__Task details__.
If an entry below holds a picture, skip the picture and copy everything else exactly.

====

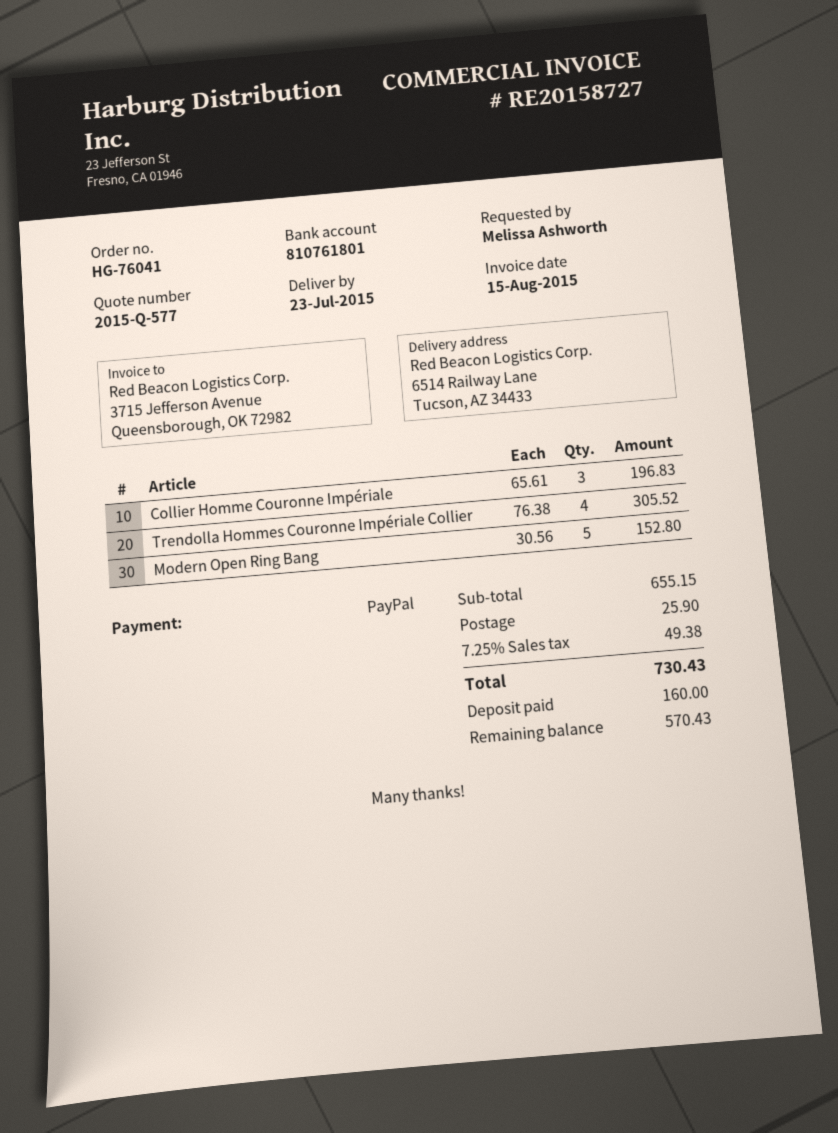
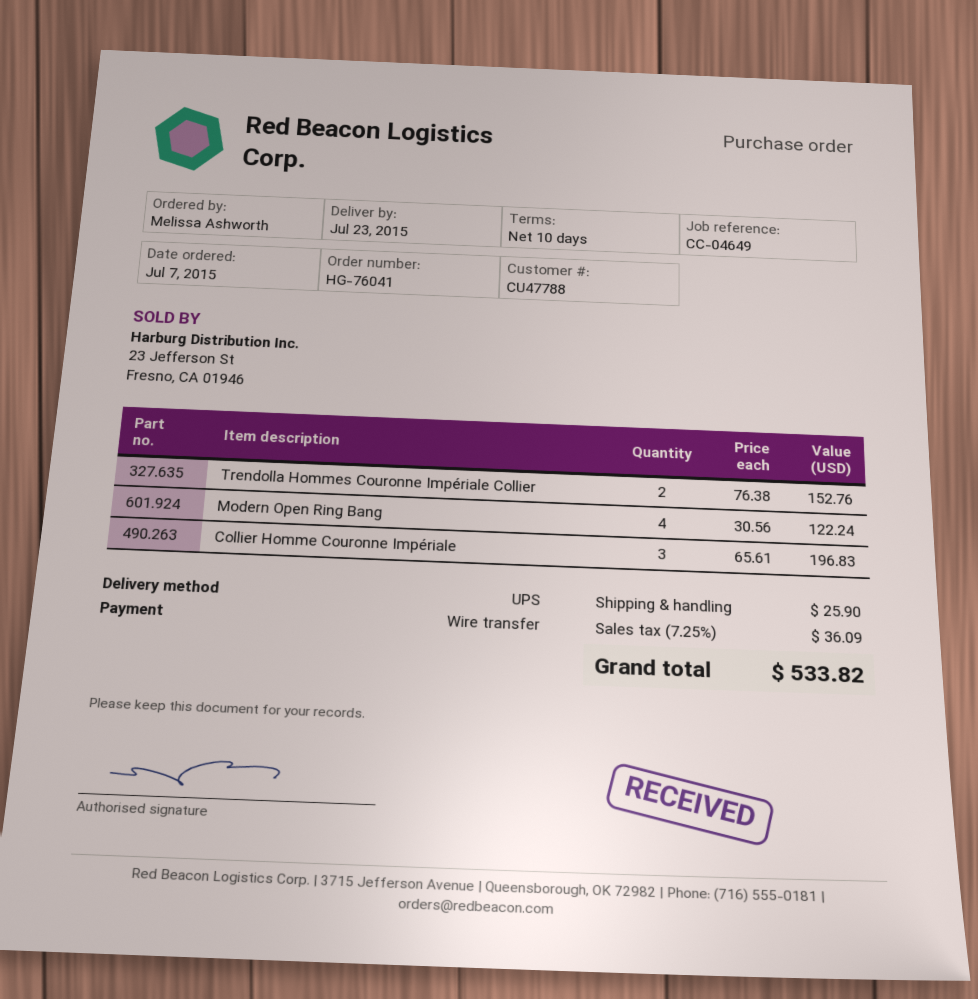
payment method: PayPal -> bank transfer
Trendolla Hommes Couronne Impériale Collier: 4 x 76.38 = 305.52 -> 2 x 76.38 = 152.76
Modern Open Ring Bang: 5 x 30.56 = 152.80 -> 4 x 30.56 = 122.24
tax: 7.25% = 49.38 -> 7.25% = 36.09
total: 730.43 -> 533.82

====

__Task solution__.
payment method: PayPal -> bank transfer
Trendolla Hommes Couronne Impériale Collier: 4 x 76.38 = 305.52 -> 2 x 76.38 = 152.76
Modern Open Ring Bang: 5 x 30.56 = 152.80 -> 4 x 30.56 = 122.24
tax: 7.25% = 49.38 -> 7.25% = 36.09
total: 730.43 -> 533.82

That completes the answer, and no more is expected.